Jonestown: Terror in the Jungle, BBC Four review - meticulous account of a haunting American tragedy

Jonestown: Terror in the Jungle, BBC Four review - meticulous account of a haunting American tragedy

How deranged cult leader Jim Jones led his Peoples Temple to the slaughter

Jim Jones with members of his Peoples Temple

It happened 42 years ago, but the mass suicide of 900 people at the Jonestown settlement in Guyana is still an event that freezes the blood. They were members of the Peoples Temple, the semi-totalitarian cult founded by Jim Jones, who began as a mere egomaniac but morphed into a bullying dictator convinced of his own God-like powers.

This was the first of two 80-minute Storyville films (on BBC Four) but the length paid off, allowing director Shan Nicholson to assemble a meticulously detailed portrait of the way Jones built up his “Temple” and persuaded ostensibly rational people to follow him unquestioningly.
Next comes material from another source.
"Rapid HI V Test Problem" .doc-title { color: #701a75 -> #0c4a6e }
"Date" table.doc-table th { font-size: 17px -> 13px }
Indeed, the way Jones proselytised for socialist ideals of equality and racial harmony, personally adopting children of different ethnicities to create his own “rainbow family” at a time when this was far from a fashionable idea, initially appeared brave and even admirable. Many of his new followers felt that his Temple offered a welcoming haven, and allowed themselves to taken in by Jones’s self-aggrandising rhetoric.
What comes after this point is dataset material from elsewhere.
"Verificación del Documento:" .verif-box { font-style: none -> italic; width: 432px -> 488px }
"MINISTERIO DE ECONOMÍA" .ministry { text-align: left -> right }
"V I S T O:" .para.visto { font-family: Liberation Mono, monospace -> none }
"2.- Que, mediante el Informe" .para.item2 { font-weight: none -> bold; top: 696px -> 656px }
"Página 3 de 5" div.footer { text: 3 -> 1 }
Born in 1931, Jones grew up in Lynn, Indiana, and was described by one observer as “a little on the weird side”. He used to hold elaborate funerals for roadkill animals, and while his contemporaries idolised the American forces fighting in World War Two, Jones was fascinated by Hitler and his ability to manipulate crowds. His flop of black hair may have been an homage to the Fuhrer, though it was also striking how his hair, ostentatious sunglasses and sideburns frequently called Elvis Presley to mind.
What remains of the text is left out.